• Task material
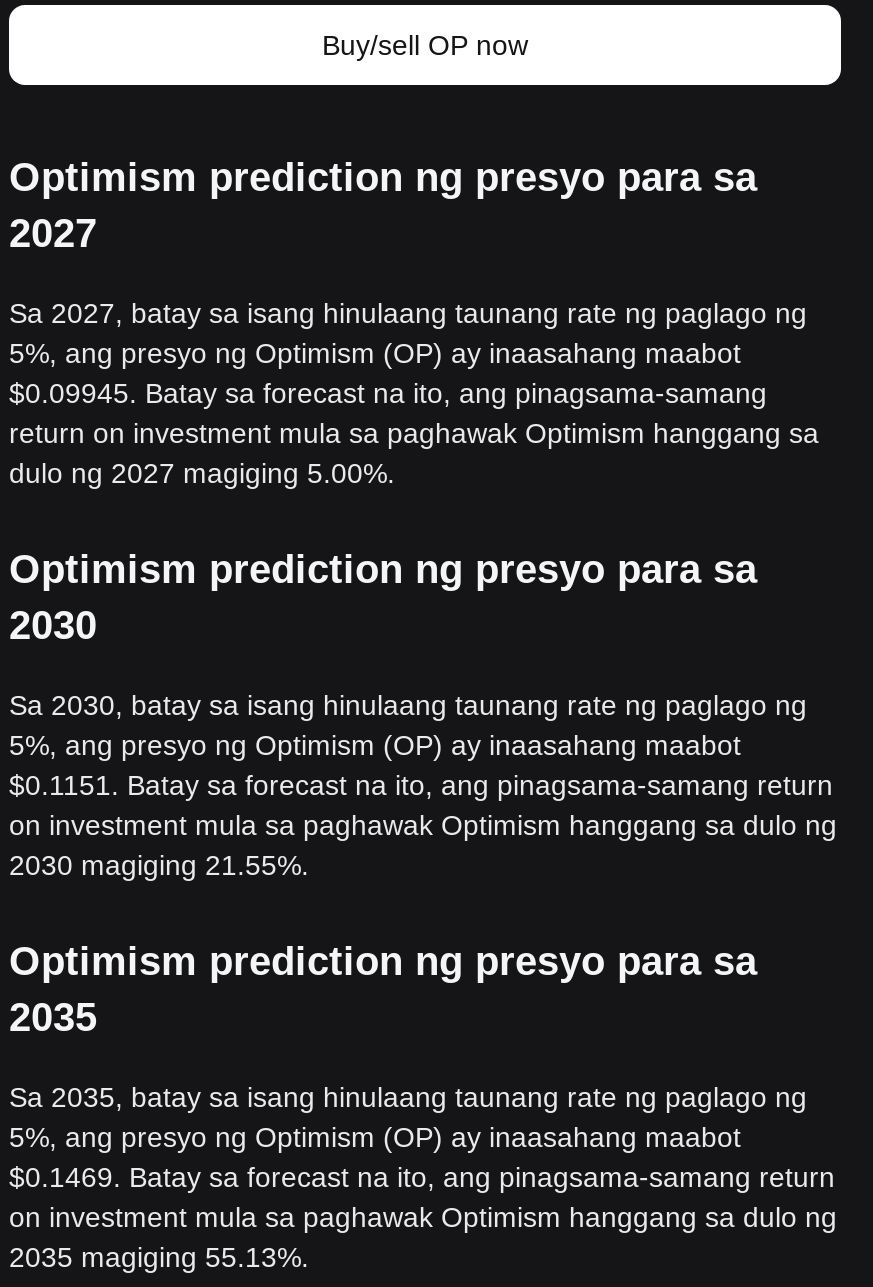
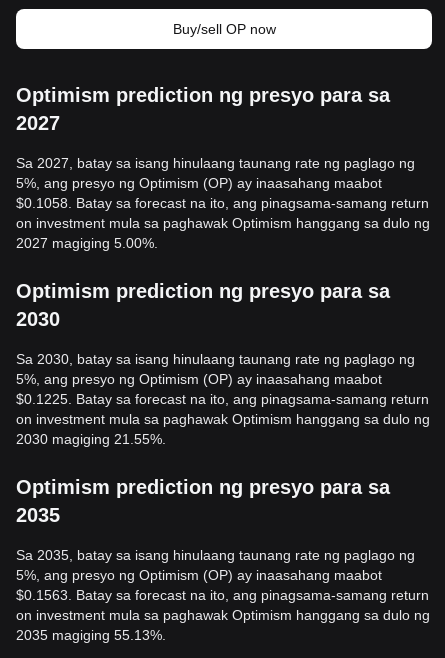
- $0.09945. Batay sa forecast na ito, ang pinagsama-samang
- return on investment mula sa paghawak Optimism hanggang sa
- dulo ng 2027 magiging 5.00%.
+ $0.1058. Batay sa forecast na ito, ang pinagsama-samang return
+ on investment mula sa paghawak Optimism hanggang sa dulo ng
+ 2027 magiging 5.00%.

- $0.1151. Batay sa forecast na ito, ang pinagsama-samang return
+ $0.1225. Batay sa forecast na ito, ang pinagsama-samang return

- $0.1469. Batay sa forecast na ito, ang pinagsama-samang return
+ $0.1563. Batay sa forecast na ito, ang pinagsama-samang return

* * *

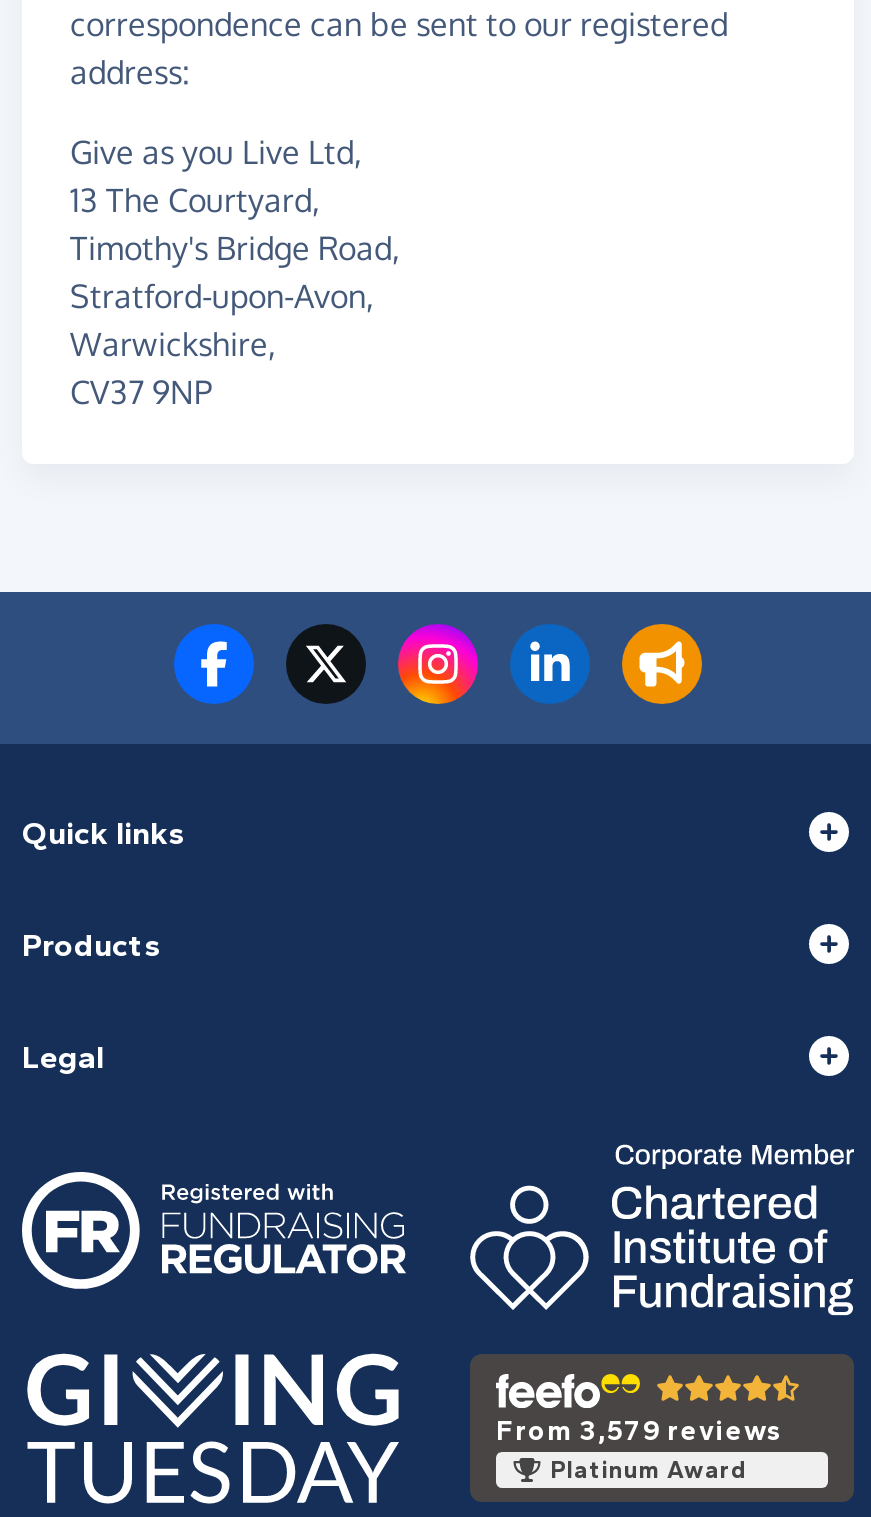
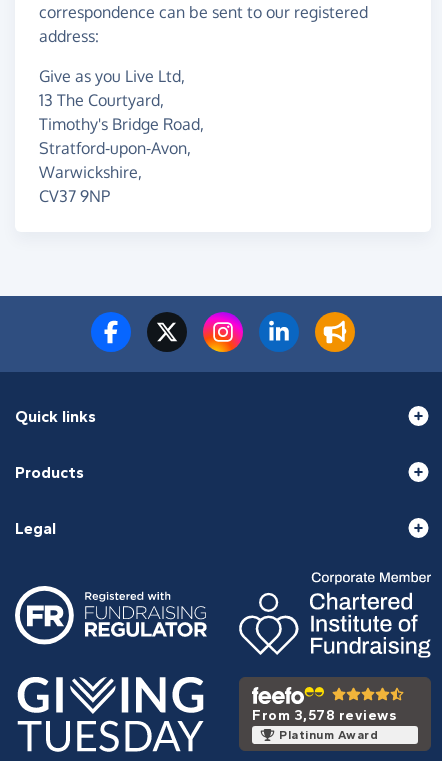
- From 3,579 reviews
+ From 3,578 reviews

==

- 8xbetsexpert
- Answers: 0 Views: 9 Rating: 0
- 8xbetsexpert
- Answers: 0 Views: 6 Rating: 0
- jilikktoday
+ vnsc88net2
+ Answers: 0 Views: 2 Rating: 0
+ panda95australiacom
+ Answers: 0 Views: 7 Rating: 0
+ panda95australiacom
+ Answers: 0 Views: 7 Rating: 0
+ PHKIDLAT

• Required action
Each line of the entries above that contains "samang" must be copied into the answer.

• Solution to the problem
- $0.09945. Batay sa forecast na ito, ang pinagsama-samang
+ $0.1058. Batay sa forecast na ito, ang pinagsama-samang return
- $0.1151. Batay sa forecast na ito, ang pinagsama-samang return
+ $0.1225. Batay sa forecast na ito, ang pinagsama-samang return
- $0.1469. Batay sa forecast na ito, ang pinagsama-samang return
+ $0.1563. Batay sa forecast na ito, ang pinagsama-samang return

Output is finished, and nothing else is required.